-- Data provided follows --

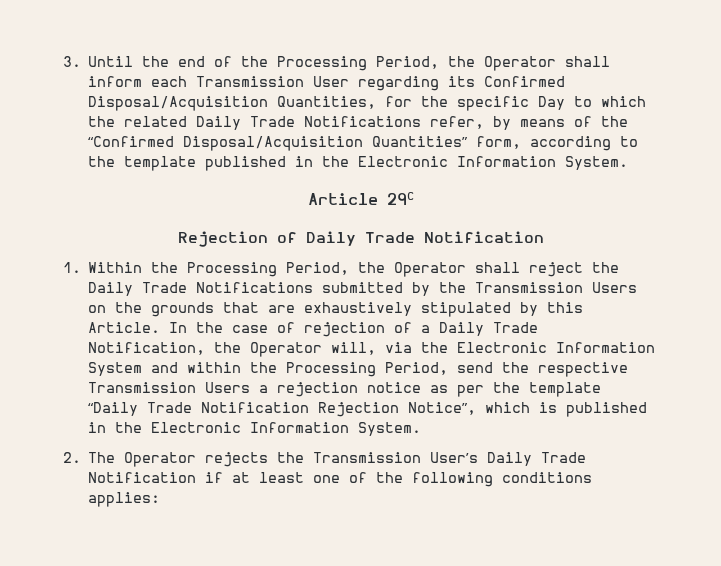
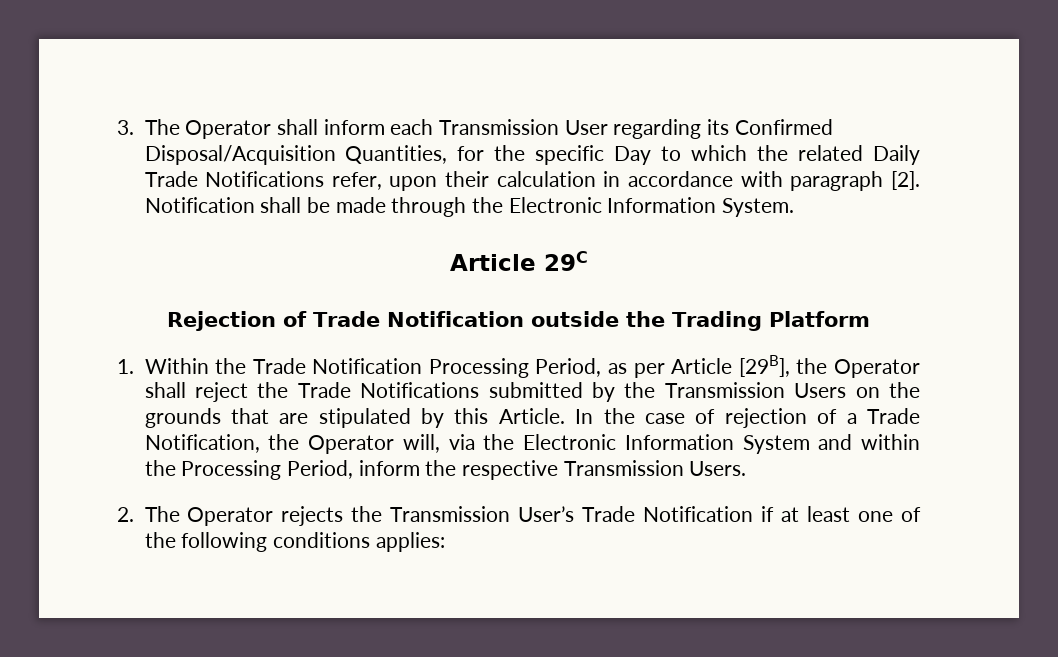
- 3. Until the end of the Processing Period, the Operator shall inform each Transmission User regarding its Confirmed Disposal/Acquisition Quantities, for the specific Day to which the related Daily Trade Notifications refer, by means of the “Confirmed Disposal/Acquisition Quantities” form, according to the template published in the Electronic Information System.
+ 3. The Operator shall inform each Transmission User regarding its Confirmed Disposal/Acquisition Quantities, for the specific Day to which the related Daily Trade Notifications refer, upon their calculation in accordance with paragraph [2]. Notification shall be made through the Electronic Information System.
- Rejection of Daily Trade Notification
+ Rejection of Trade Notification outside the Trading Platform
- 1. Within the Processing Period, the Operator shall reject the Daily Trade Notifications submitted by the Transmission Users on the grounds that are exhaustively stipulated by this Article.
+ 1. Within the Trade Notification Processing Period, as per Article [29B], the Operator shall reject the Trade Notifications submitted by the Transmission Users on the grounds that are stipulated by this Article.
- In the case of rejection of a Daily Trade Notification, the Operator will, via the Electronic Information System and within the Processing Period, send the respective Transmission Users a rejection notice as per the template “Daily Trade Notification Rejection Notice”, which is published in the Electronic Information System.
+ In the case of rejection of a Trade Notification, the Operator will, via the Electronic Information System and within the Processing Period, inform the respective Transmission Users.
- 2. The Operator rejects the Transmission User’s Daily Trade Notification if at least one of the following conditions applies:
+ 2. The Operator rejects the Transmission User’s Trade Notification if at least one of the following conditions applies:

-- Data provided concluded --

### Instructions to follow
From the material above, copy exactly the lines between the line holding "- In the case" and the line holding "respective Transmission Users.", inclusive, and only those.

### Answer section
- In the case of rejection of a Daily Trade Notification, the Operator will, via the Electronic Information System and within the Processing Period, send the respective Transmission Users a rejection notice as per the template “Daily Trade Notification Rejection Notice”, which is published in the Electronic Information System.
+ In the case of rejection of a Trade Notification, the Operator will, via the Electronic Information System and within the Processing Period, inform the respective Transmission Users.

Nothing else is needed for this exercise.